V300 non-medical prescribing combined with Master's-level clinical assessment skills creates a protected competency set that enables ANPs to practise with a degree of autonomy comparable to junior doctors in defined scopes. Primary care ANPs are in particular demand as GP practice-employed practitioners. The combination of NMC registration, V300, and CfAP credential creates a strong professional identity that supports career progression, pay protection, and national portability.
A typical day
Morning: independent urgent care clinic in an NHS primary care network — assessing and managing 12 patients presenting with acute chest pain (two referred for ECG and cardiology review), urinary tract infections, respiratory infections, and a child with suspected croup. Prescribe, advise, safety-net, and refer appropriately. Afternoon: chronic disease management clinic — review five patients with complex diabetes and hypertension, adjust medications, and order investigations. Brief supervision session with the GP clinical lead. Contribute to a service improvement meeting on ANP triage protocol development.
Routes in
Full-time college course
Study full-time at a further education college, usually for 1–2 years. You will need to fund yourself or apply for a student loan (available for Level 4+ courses).
Employer-funded training
Some employers — particularly the NHS, emergency services, and larger care providers — run their own funded training programmes.
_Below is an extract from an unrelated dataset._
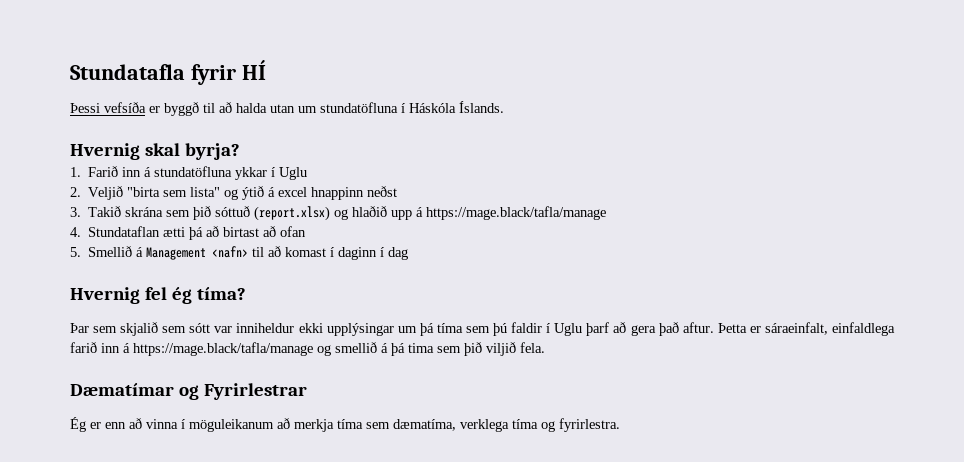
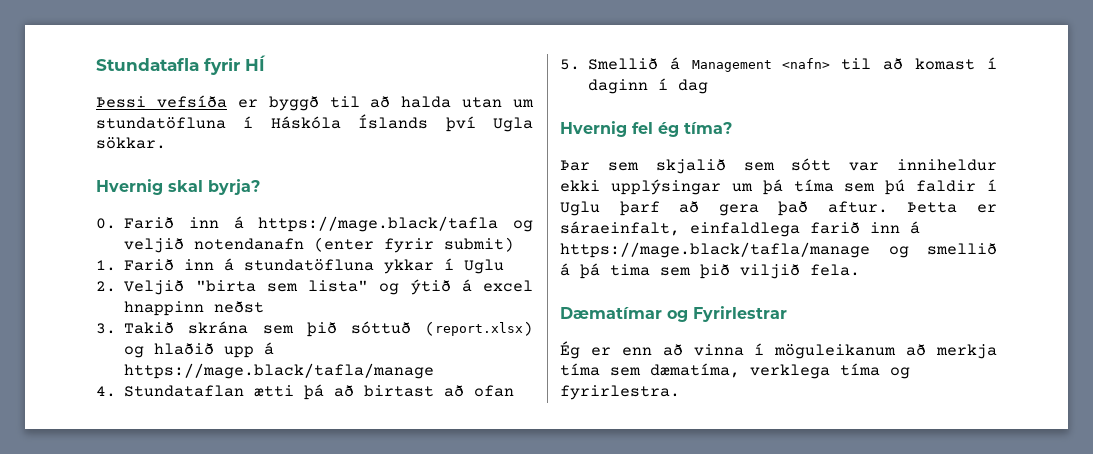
[459,101,504,113] Íslands. -> [358,114,533,132] [96,137,166,149] Íslands því Ugla sökkar.
(240, 151) none -> [96,216,533,232] [124,237,515,253] // 0. Farið inn á https://mage.black/tafla og veljið notendanafn (enter fyrir submit)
You apply for a job and train as you work.
Pay and costs
Earning potential: Band 7 (£46,148–£52,809) ANP in NHS primary or secondary care. Senior ANP or lead ANP: Band 8a (£53,755–£60,504). Primary care network ANP salaries may be set independently but typically align with Band 7–8a NHS AfC rates.
Training costs: BNursing: standard tuition fees; NHS Learning Support Fund available. MSc Advanced Practice: £7,000–£15,000; often NHS-funded for substantive staff via Health Education England. V300 prescribing qualification: typically NHS-funded for eligible practitioners. NMC annual registration fee — check NMC website.